I have consulted some English translations of the Qur’an, but the translations used are mine. I always use my own translations of the Qur’an because translation is an act of interpretation, reflecting the translator’s understanding of the text.
 
Square brackets have been used to enclose explanatory texts that are needed to clarify the translation. Alternative texts, such as the English meaning of a term that is cited in its Arabic origin, are enclosed in round brackets.
 
A number of different printing styles are used in the book. A special font has been used for the Qur’anic text and another for Biblical passages. Roman transliterations of Arabic terms are in italics.
 
Let’s now take a quick look at the contents of the book. The book consists of three parts. Part I focuses on the crucifixion in the New Testament and consists of five chapters. Chapter 1 examines in detail the main differences and contradictions between the Gospel accounts of Jesus’ arrest, trial, crucifixion, and resurrection.
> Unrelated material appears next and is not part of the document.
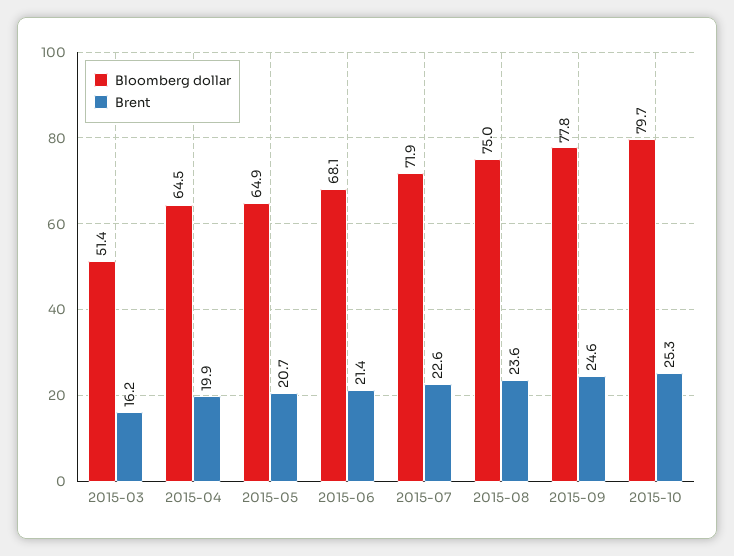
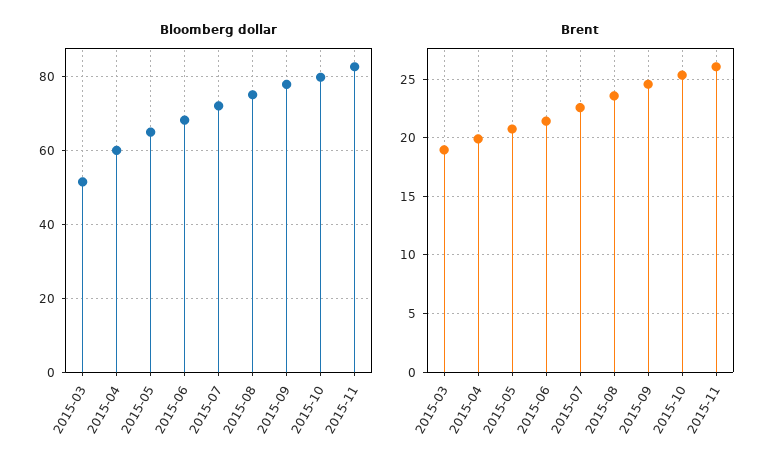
Brent, 2015-03: 16.2 -> 19
Bloomberg dollar, 2015-04: 64.5 -> 60
Bloomberg dollar, 2015-11: none -> 82
Brent, 2015-11: none -> 26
Historical problems in these narratives are studied in Chapter 2.
 
Chapter 3 discusses what the New Testament says about the roles of the Jews and the Romans in the crucifixion. It also examines modern attempts to shift the blame for executing Jesus from the Jews to the Romans. The possible range of dates of the crucifixion is discussed in Chapter 4. This part then concludes with Chapter 5 which focuses on the theology that Paul developed and based on Jesus’ crucifixion and resurrection. The conflict of the theology of the cross with the Gospels is also discussed.
 
Part II, which consists of two chapters, examines the crucifixion in non-scriptural sources. Chapter 6 presents the earlier historical records in which the crucifixion is mentioned and discusses their unreliability and likely influence by Christian sources. Those who do not believe the story of the resurrection have proposed alternative scenarios to explain Jesus’ empty tomb and his appearances after the crucifixion. These theories are the focus of Chapter 7.
 
Part III consists of five chapters and deals with the Qur’anic account of the crucifixion and related events. Chapter 8 explains the Qur’an’s assertion that Jesus was never crucified. The Qur’an’s explanation that there was a crucifixion but of someone who was mistaken for Jesus is discussed in Chapter 9. Early Christian sources that, like the Qur’an, have advocated the substitute theory are also introduced.
 
Chapter 10 focuses on what happened to Jesus’ after the crucifixion. Having examined in chapter 5 the theology of the cross and its conflict with the Gospels, Chapter 11 discusses problems in Paul’s theology from the Qur’an’s point of view. The part concludes with Chapter 12 which summarizes the findings of the book about the crucifixion and what really happened to Jesus.
 
For the reader’s convenience, the book has three indexes for the Qur’anic verses, Biblical passages, and general names and subjects.